The Kinnar community, called Hijra or the third sex in India, has ancient cultural and religious roots in the subcontinent, both in Hinduism and Islam.
They sing and dance and their blessings are auspicious for births and weddings or to scare off evil spirits.
Gender realignment is called "emasculation" in Nepal, Shah said, but the Kinnar "have another very beautiful word for it, 'Nirvana.'"
Many live together in strictly organised Kinnar families, he said, each led by a mother who in turn looks to a Kinnar guru.
- Ignoring the haters -
Shah became obsessed by their little-known inner lives as he scrolled TikTok during lockdown.
He was hugely taken by the "joyful videos they posted -- singing, dancing, joking", but also by their collective courage in the face of "so many shocking hate remarks".
Most Nepalese people "see Kinnar just as having this ability to bless them or as prostitutes," he said.
So he is delighted that so far the reaction to the trailer for "Elephants in the Fog" has been positive.
"Either something is changed or they don't realise it's a trans woman," he said, as it features the remarkable Kinnar activist Pushpa Thing Lama.

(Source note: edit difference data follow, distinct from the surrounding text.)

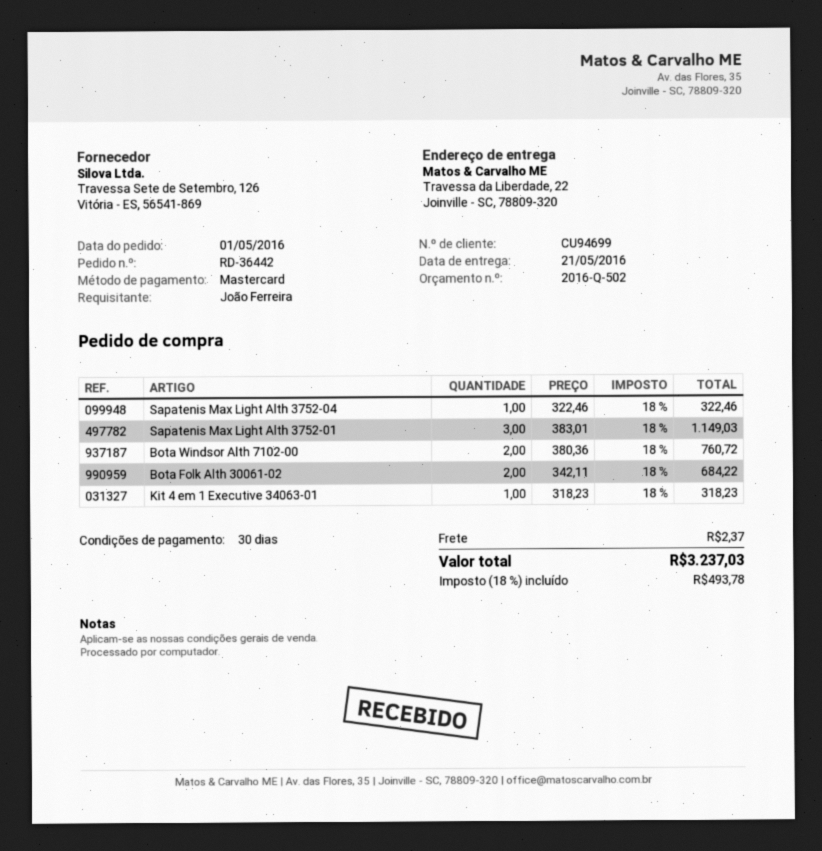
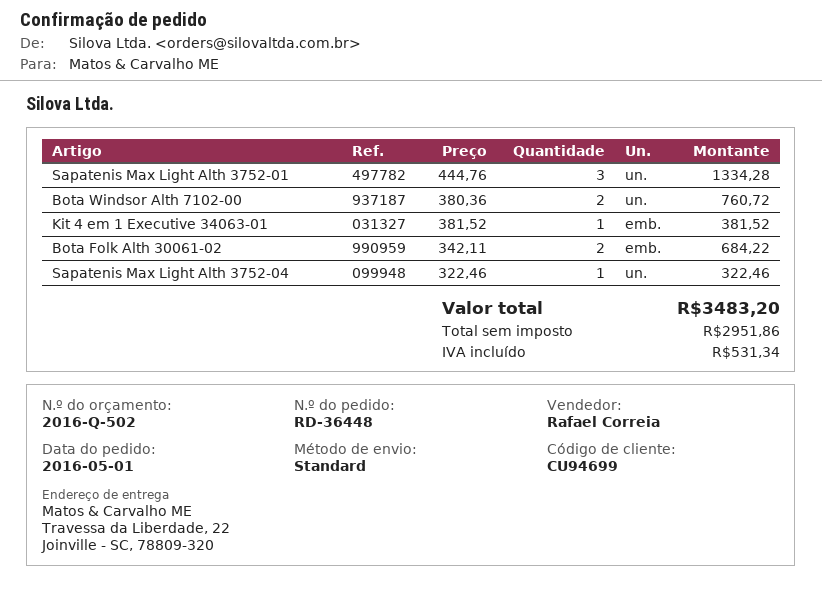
order number: RD-36442 -> RD-36448
Sapatenis Max Light Alth 3752-01: 3 x 383.01 = 1149.03 -> 3 x 444.76 = 1334.28
Kit 4 em 1 Executive 34063-01: 1 x 318.23 = 318.23 -> 1 x 381.52 = 381.52
shipping: 2.37 -> none
tax: 493.78 -> 531.34
total: 3237.03 -> 3483.20

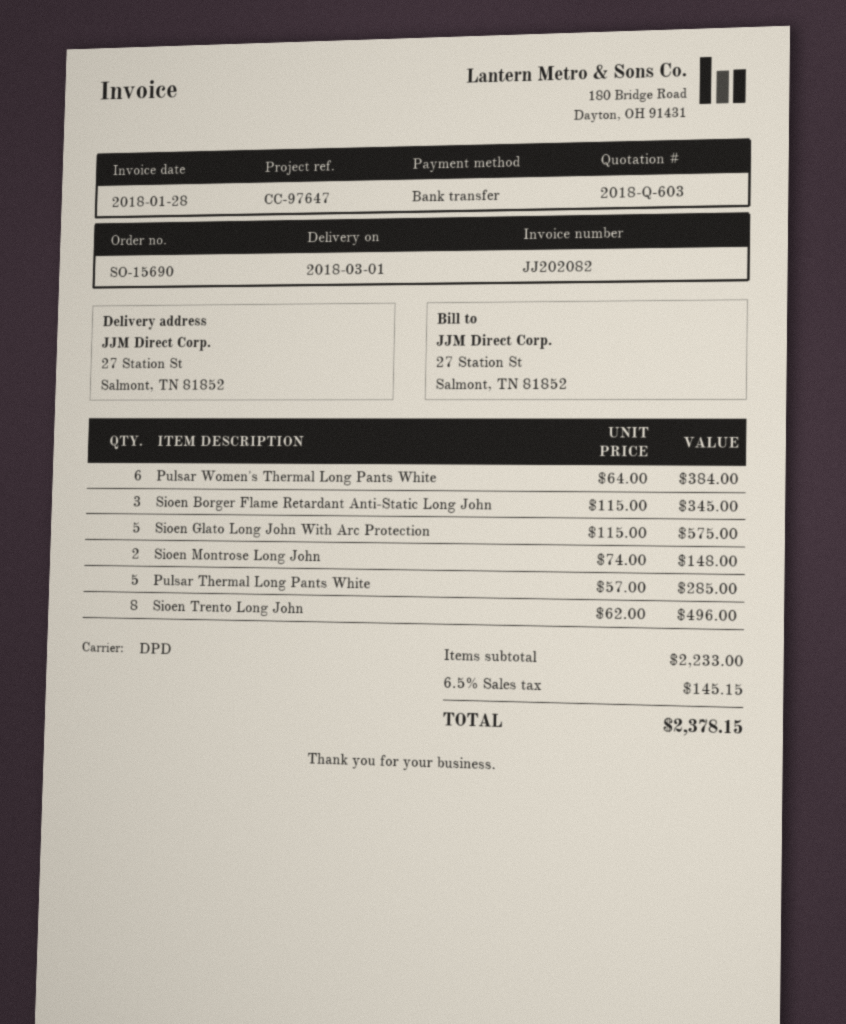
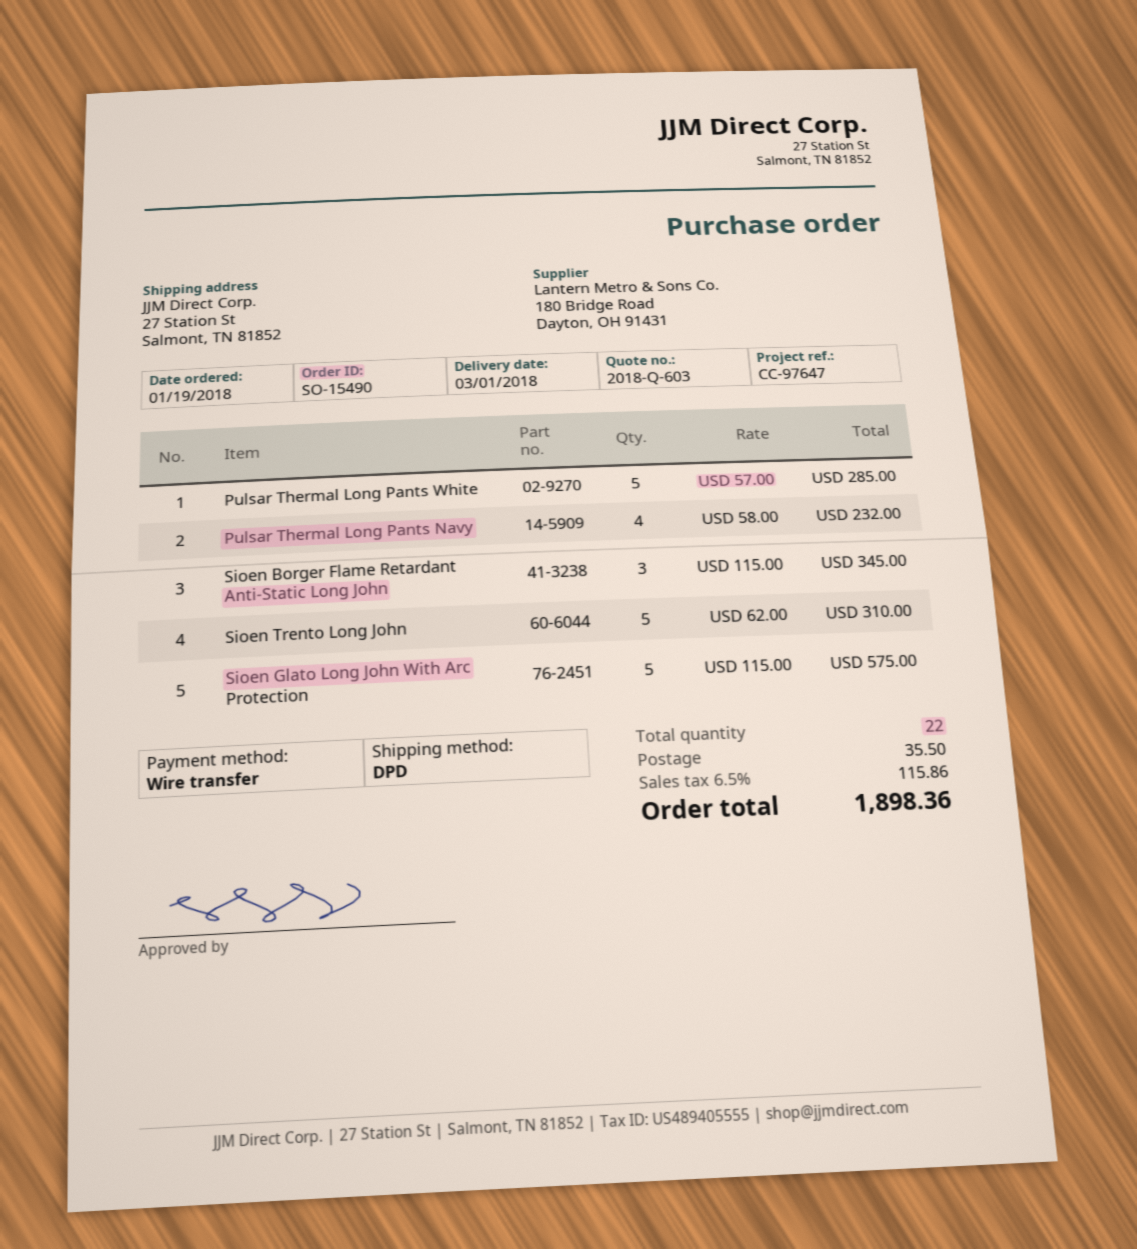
order number: SO-15690 -> SO-15490
Pulsar Women's Thermal Long Pants White: 6 x 64.00 = 384.00 -> none
Sioen Montrose Long John: 2 x 74.00 = 148.00 -> none
Sioen Trento Long John: 8 x 62.00 = 496.00 -> 5 x 62.00 = 310.00
Pulsar Thermal Long Pants Navy: none -> 4 x 58.00 = 232.00
shipping: none -> 35.50
tax: 6.5% = 145.15 -> 6.5% = 115.86
total: 2378.15 -> 1898.36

She had never acted but Shah realised he had found someone with a screen presence you can't teach.
- Elephants being squeezed -
"When she is joyful she is so joyful," the director said, "but when she is quiet she has this calm and silence you can't take your eyes from."
Shah said he wanted to show how the Kinnar are at once a central part of Nepalese and Indian culture and at the same time pushed to the fringes.
Most Kinnar "start as a sex workers", Shah said, "because they are thrown out by their families. Then, when they are frustrated with that life, they join a Kinnar family," taking a vow of chastity, he said.
Shah spent two years reaching out to the Kinnar community and to villagers in the south of the country where the film is shot, who also play themselves.
As for the elephants, their habitat is being squeezed all over Nepal as forests and jungles are cut down.
"Elephants are very smart, and they move around on ancient routes... like GPS in their brains, so if put up fences they will just go through them," Shah said.
There is a saying in Nepal, he said: "Run into the river if you see a rhino. Climb a tree if you see a tiger. But for an elephant just pray to God."